Sa mise en place a nécessité, outre des contraintes de reprises de données et de saisie « en double » pour les utilisateurs, des perturbations importantes dans les mois qui ont suivi le démarrage.

Toutefois, ce nouveau système, partagé avec les services instructeurs des services de l'Etat en préfecture, semble avoir contribué à la réduction des délais de paiement et a sûrement amélioré la fiabilité des traitements.

On constate ainsi, sur le troisième trimestre 2009, un délai de paiement moyen des acomptes de 90 jours en moyenne, à comparer à 200 jours en 2008. Selon les indications fournies par la direction financière de l'ANRU, cette baisse correspond pour 60 jours à une réduction des délais de traitement au niveau du siège de l'ANRU et pour 50 jours à une réduction des délais d'instruction au niveau local.
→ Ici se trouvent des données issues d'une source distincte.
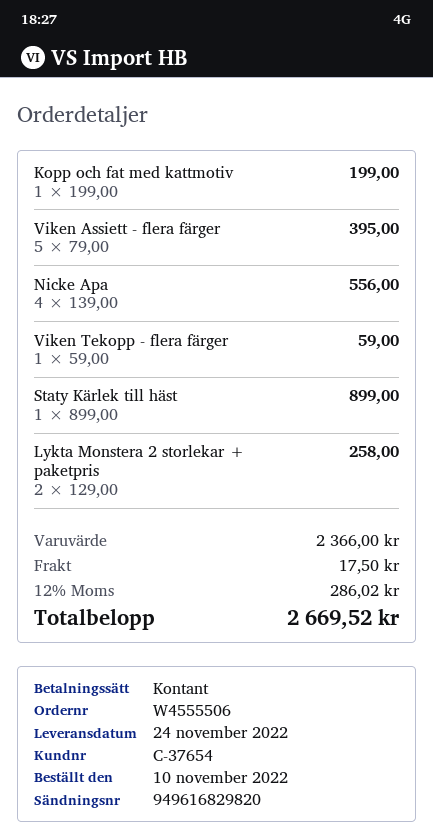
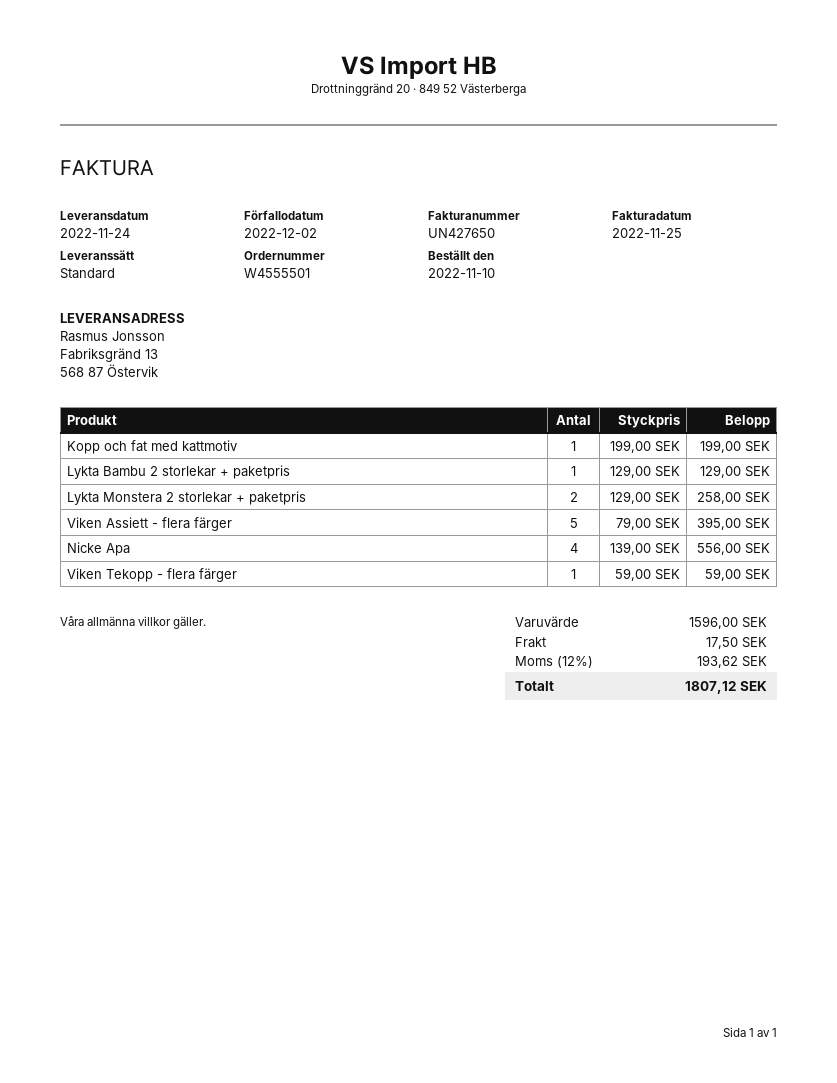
order number: W4555506 -> W4555501
Staty Kärlek till häst: 1 x 899.00 = 899.00 -> none
Lykta Bambu 2 storlekar + paketpris: none -> 1 x 129.00 = 129.00
subtotal: 2366.00 -> 1596.00
tax: 12% = 286.02 -> 12% = 193.62
total: 2669.52 -> 1807.12

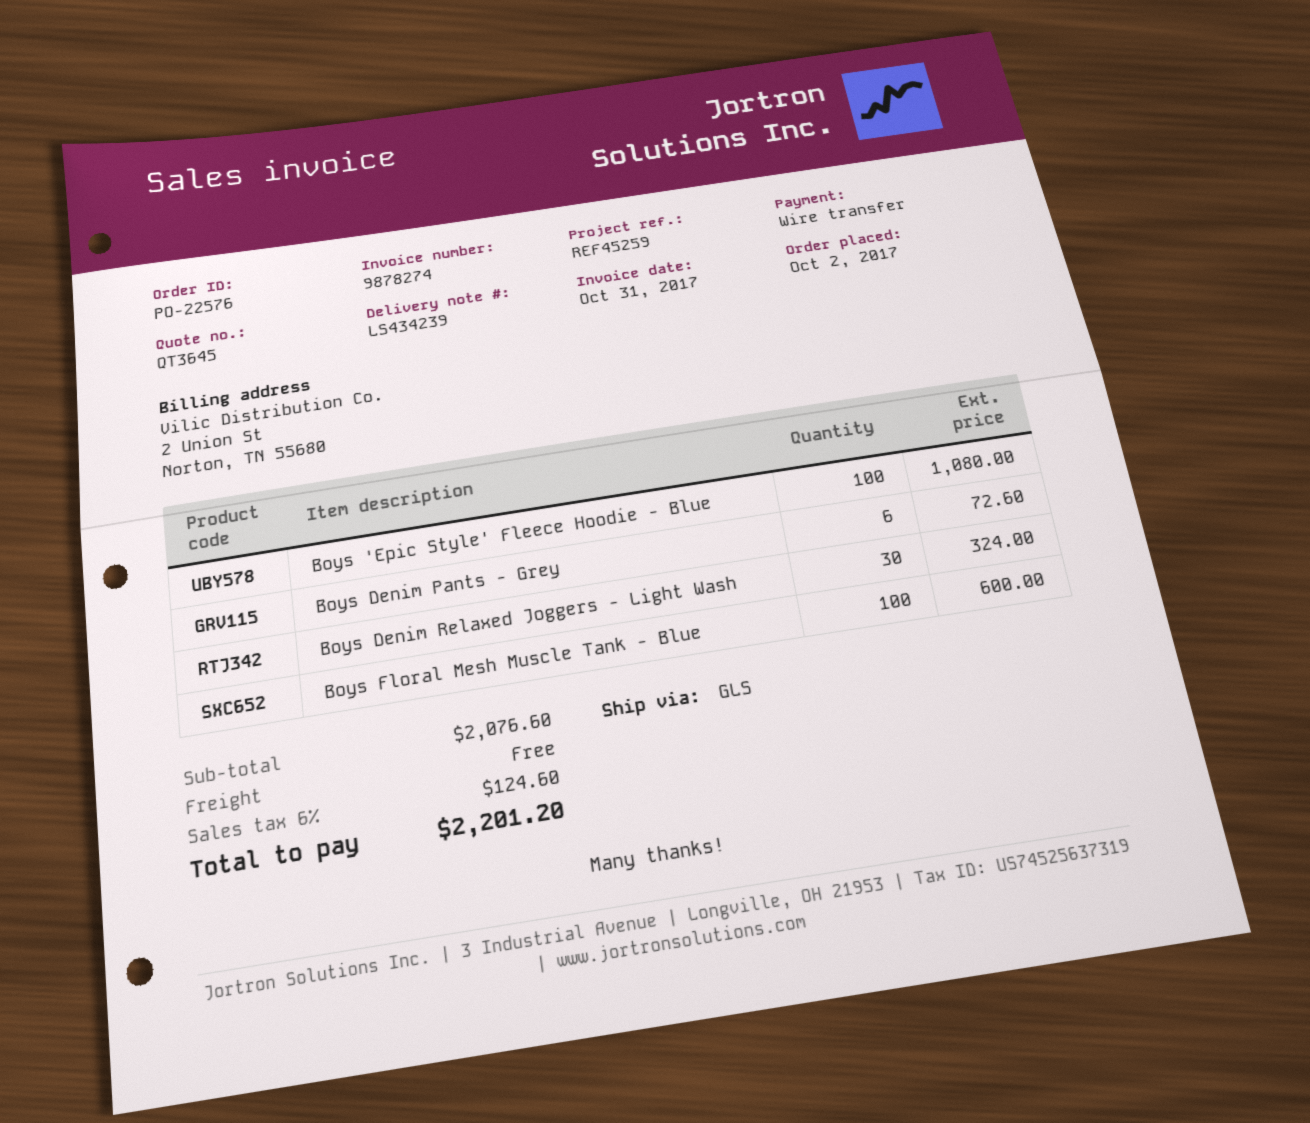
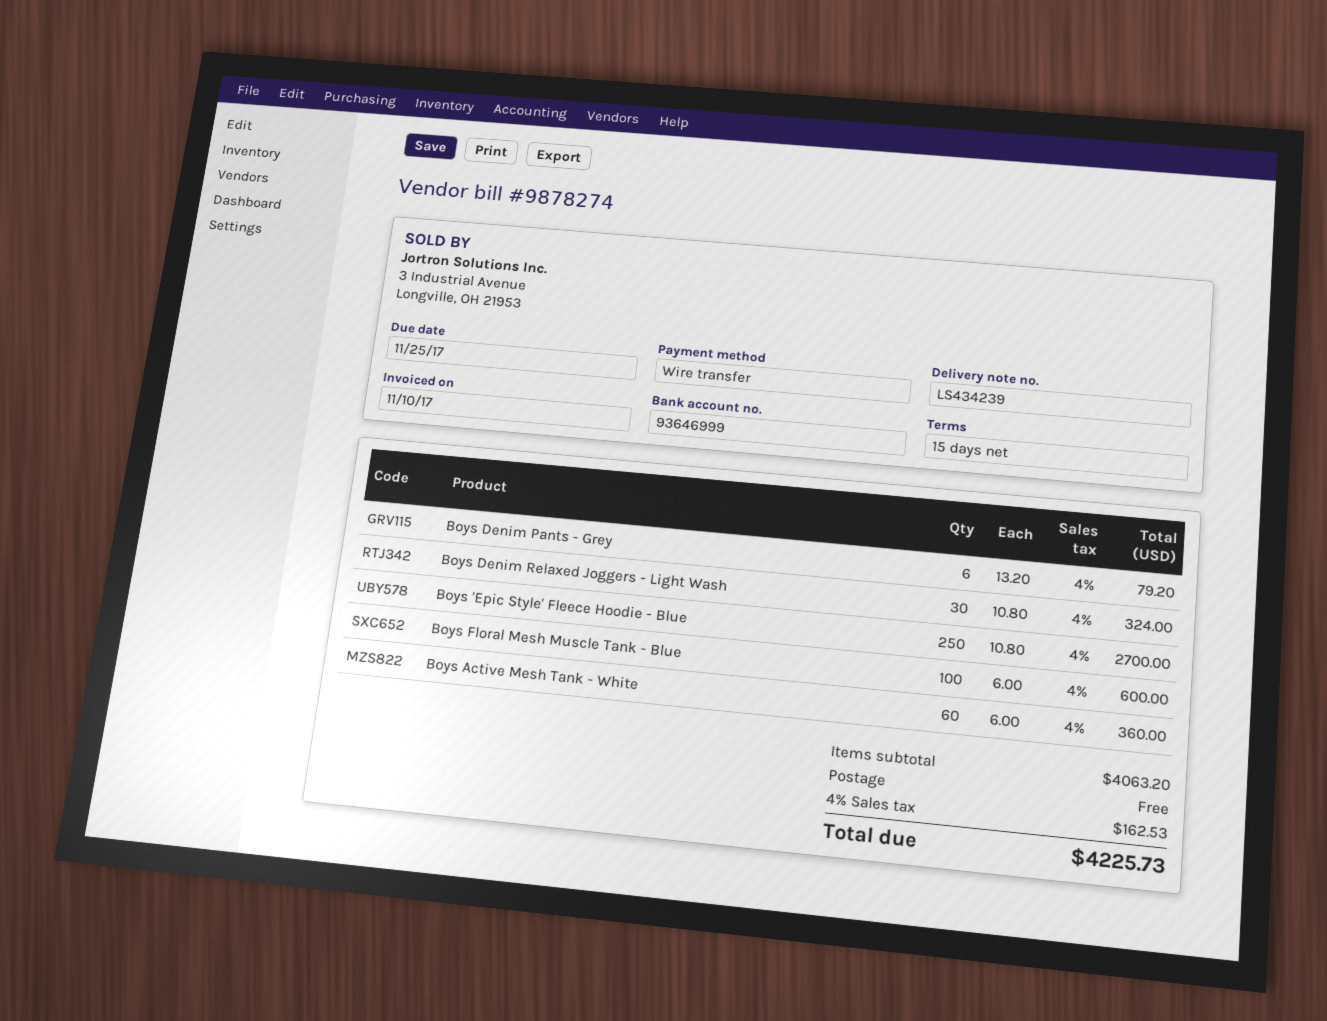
invoice date: 2017-10-31 -> 2017-11-10
Boys 'Epic Style' Fleece Hoodie - Blue: 100 for 1080.00 -> 250 for 2700.00
Boys Denim Pants - Grey: 6 for 72.60 -> 6 for 79.20
Boys Active Mesh Tank - White: none -> 60 for 360.00
subtotal: 2076.60 -> 4063.20
tax: 6% = 124.60 -> 4% = 162.53
total: 2201.20 -> 4225.73

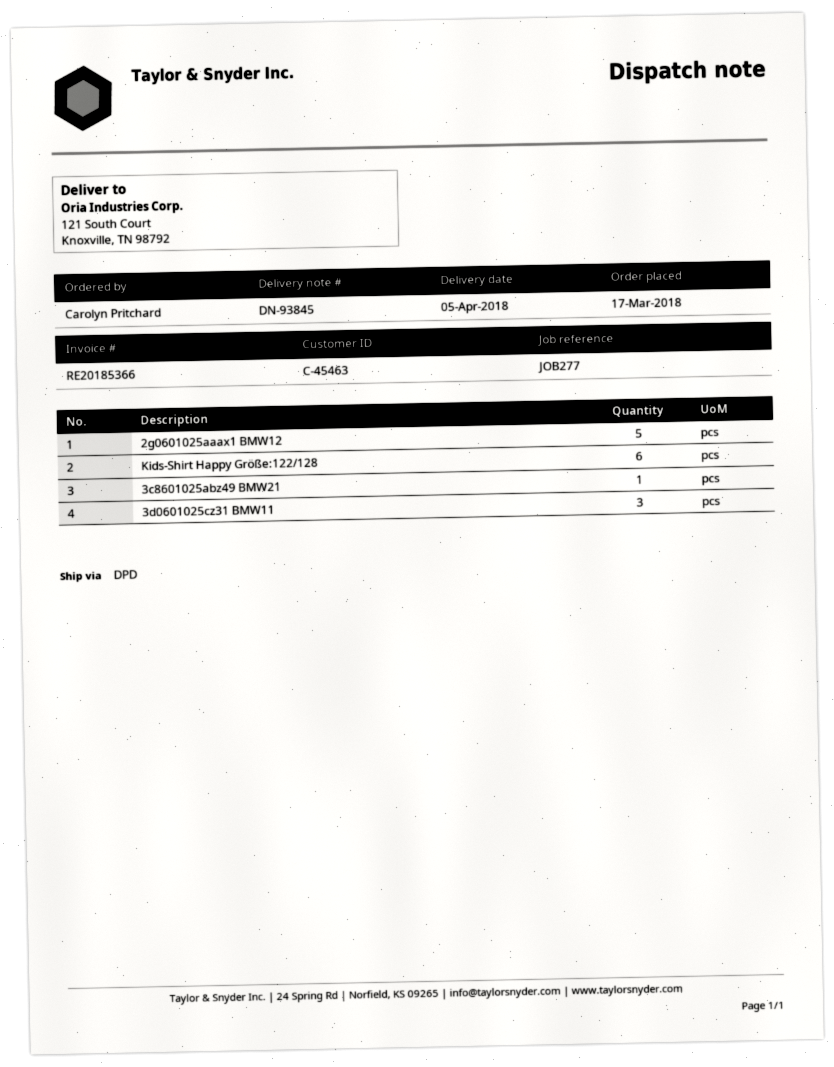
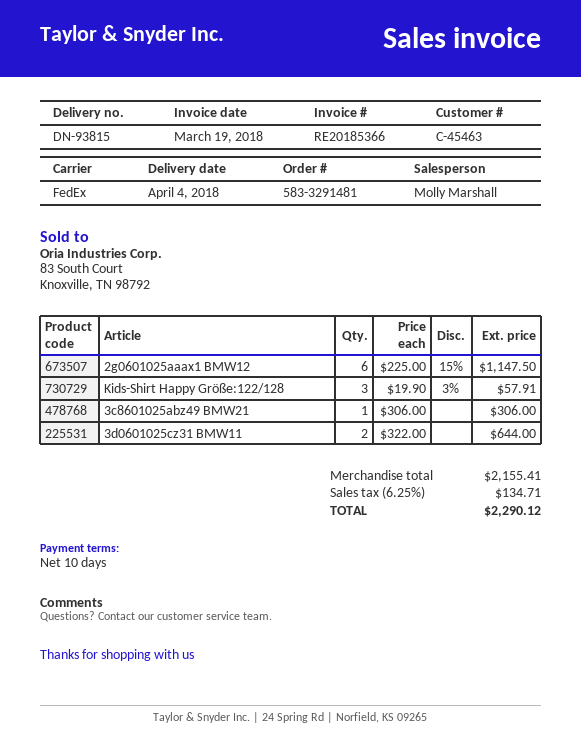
delivery note number: DN-93845 -> DN-93815
delivery date: 2018-04-05 -> 2018-04-04
shipping method: DPD -> FedEx
2g0601025aaax1 BMW12: 5 -> 6
Kids-Shirt Happy Größe:122/128: 6 -> 3
3d0601025cz31 BMW11: 3 -> 2

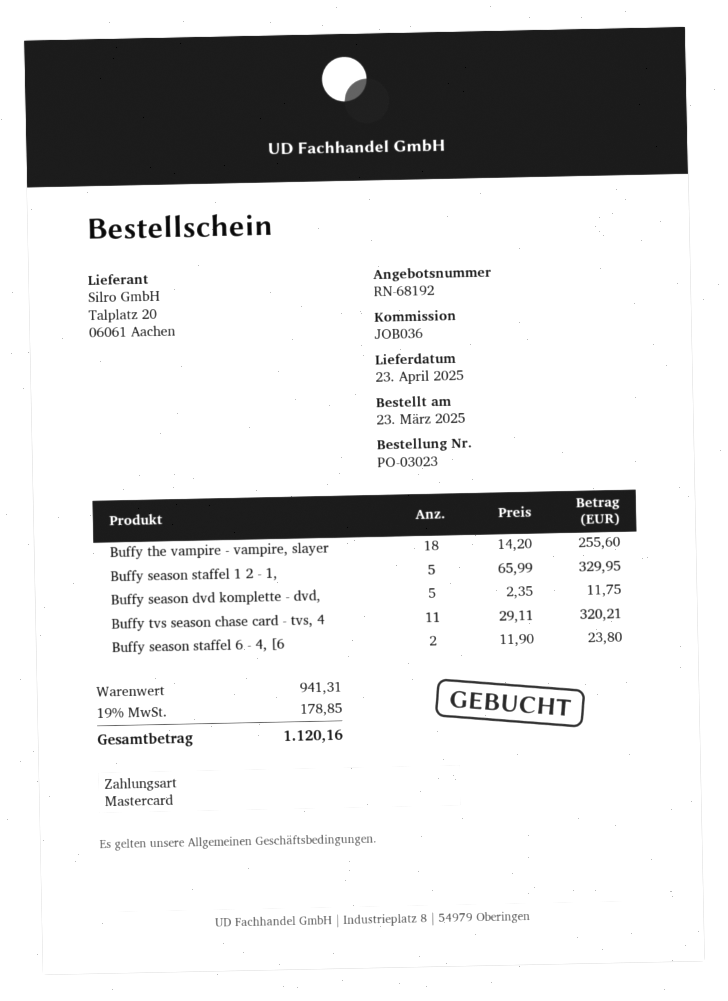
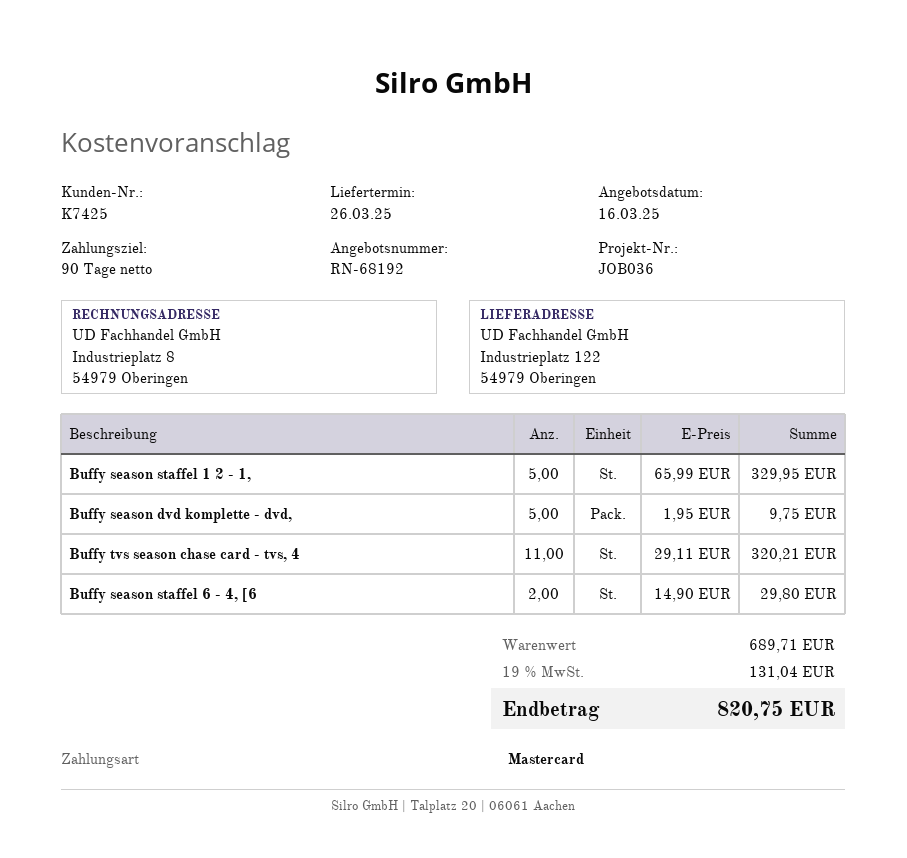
delivery date: 2025-04-23 -> 2025-03-26
Buffy the vampire - vampire, slayer: 18 x 14.20 = 255.60 -> none
Buffy season dvd komplette - dvd,: 5 x 2.35 = 11.75 -> 5 x 1.95 = 9.75
Buffy season staffel 6 - 4, [6: 2 x 11.90 = 23.80 -> 2 x 14.90 = 29.80
subtotal: 941.31 -> 689.71
tax: 19% = 178.85 -> 19% = 131.04
total: 1120.16 -> 820.75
Les éléments généraux et techniques obtenus auprès des responsables des équipes de développement et de maintenance du système d'information Agora, apportent la preuve que les défauts de la gestion de projet antérieure ont été corrigés. Ils invitent cependant à s'interroger sur les points suivants :

- le coût total du projet, de l'ordre de 8 millions d'euros, apparaît très élevé compte tenu d'un modèle de données relativement peu complexe ;

- l'ANRU semble s'être engagée trop rapidement dans une mise en cause judiciaire des responsabilités de son prestataire initial, auquel elle réclame 1,5 million d'euros, alors que ses chances d'obtenir réparation paraissent limitées ;

- la démonstration définitive de la fiabilité du nouveau système d'information sera apportée à l'occasion de son déploiement chez les maîtres d'ouvrage, prévue avant la fin de l'année 2010, ce qui nécessitera un effort très important de formation des utilisateurs.